For economy of traveling it is well to take only five or six horses; if this number be exceeded, another guide is required, and the pay to the ostlers is increased…However proficient the European traveller may be in the Turkish language, I should recommend his taking a servant who can act as dragoman, as he will be thus enabled far better to understand and fall into the manners and customs of the people.

The most acceptable presents to the inhabitants are not such as are of the greatest intrinsic value, but articles of use which it is difficult for them to procure.
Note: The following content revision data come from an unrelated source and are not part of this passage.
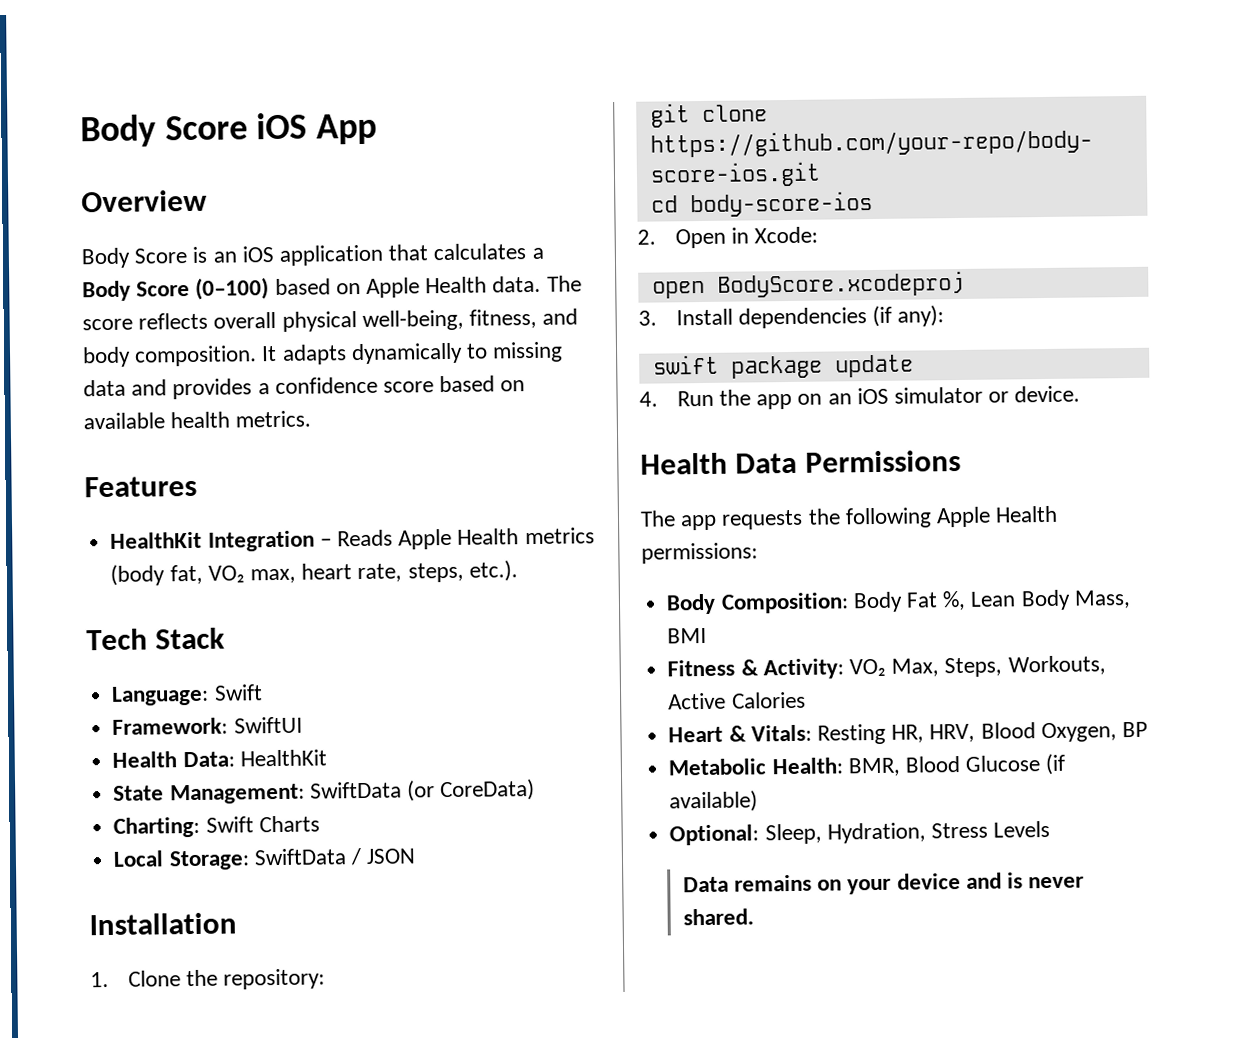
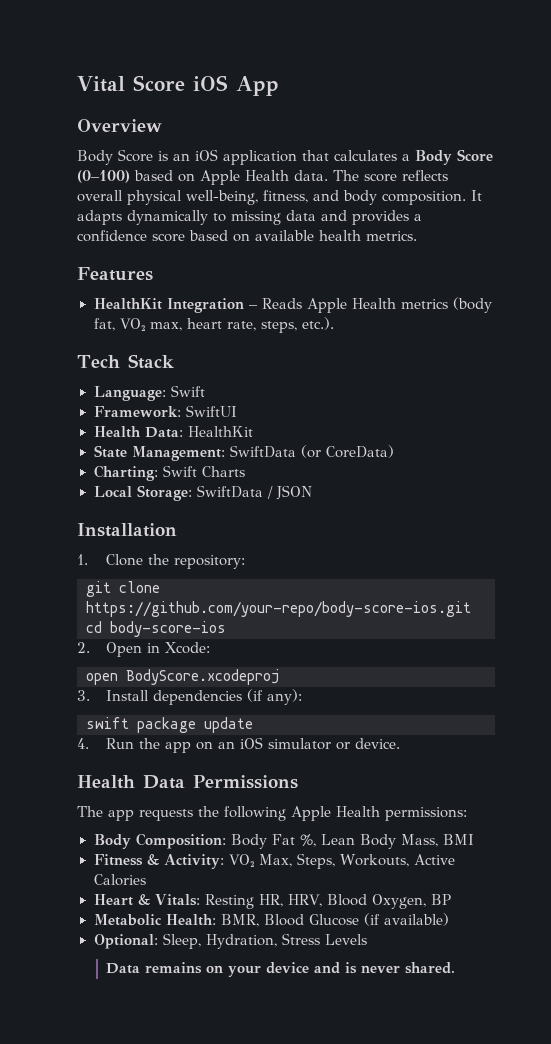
- Body Score iOS App
+ Vital Score iOS App

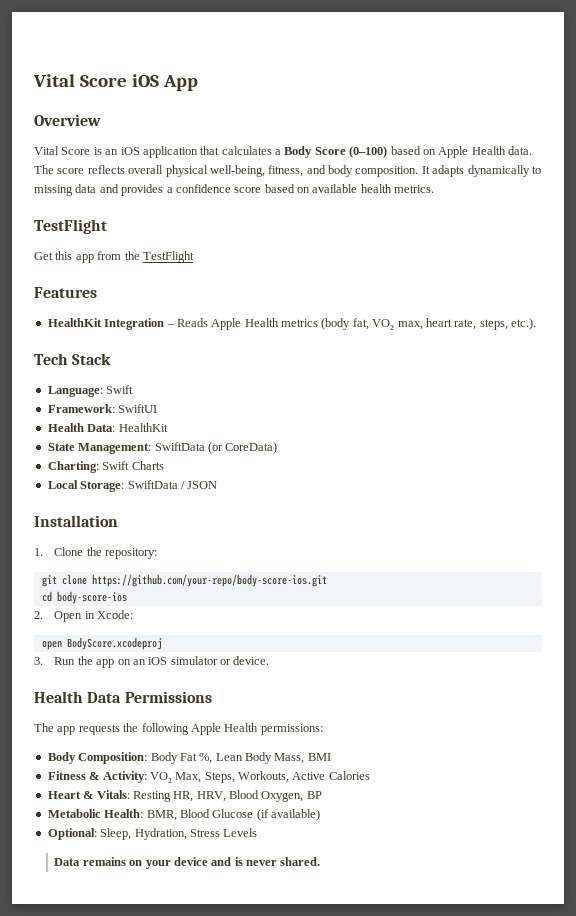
- Body Score is an iOS application that calculates a Body Score (0–100) based on Apple Health data.
+ Vital Score is an iOS application that calculates a Body Score (0–100) based on Apple Health data.
  It adapts dynamically to missing data and provides a confidence score based on available health metrics.
+ TestFlight
+ Get this app from the TestFlight
- 3. Install dependencies (if any):
- swift package update
- 4. Run the app on an iOS simulator or device.
+ 3. Run the app on an iOS simulator or device.

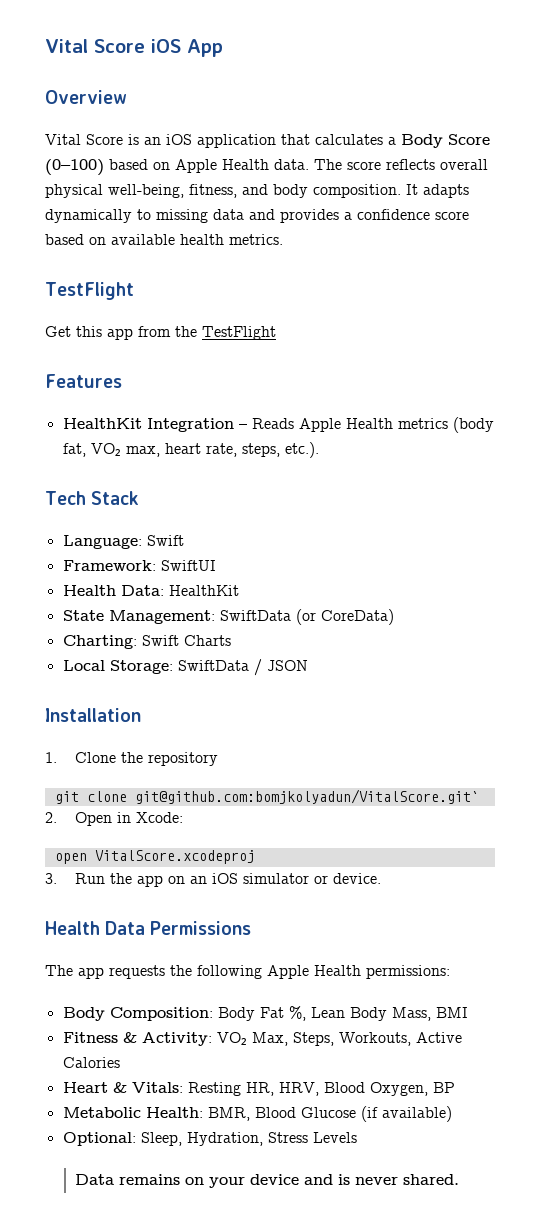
- 1. Clone the repository:
+ 1. Clone the repository
- git clone https://github.com/your-repo/body-score-ios.git
- cd body-score-ios
+ git clone git@github.com:bomjkolyadun/VitalScore.git`
- open BodyScore.xcodeproj
+ open VitalScore.xcodeproj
The traveller will do well to supply himself with copper caps for the people in authority who have had percussion guns given to them, but which are rendered useless from the want of these, and also gunpowder for the peasantry: by all classes a sheet of writing paper is mot valued; leads for patent pencil cases are very acceptable; and a common box compass will furnish much pleasure, occasionally directing the Mahometan to the point for his prayers. I have often been asked in a delicate manner by the Greeks if I possess a picture of our queen or reigning sovereign; a common print of this kind would be highly prized.”

(Charles Fellows, A Journal Written During an Excursion in Asia Minor, London 1839, “Remarks for the Guidance of Travellers,” pp. 304-309)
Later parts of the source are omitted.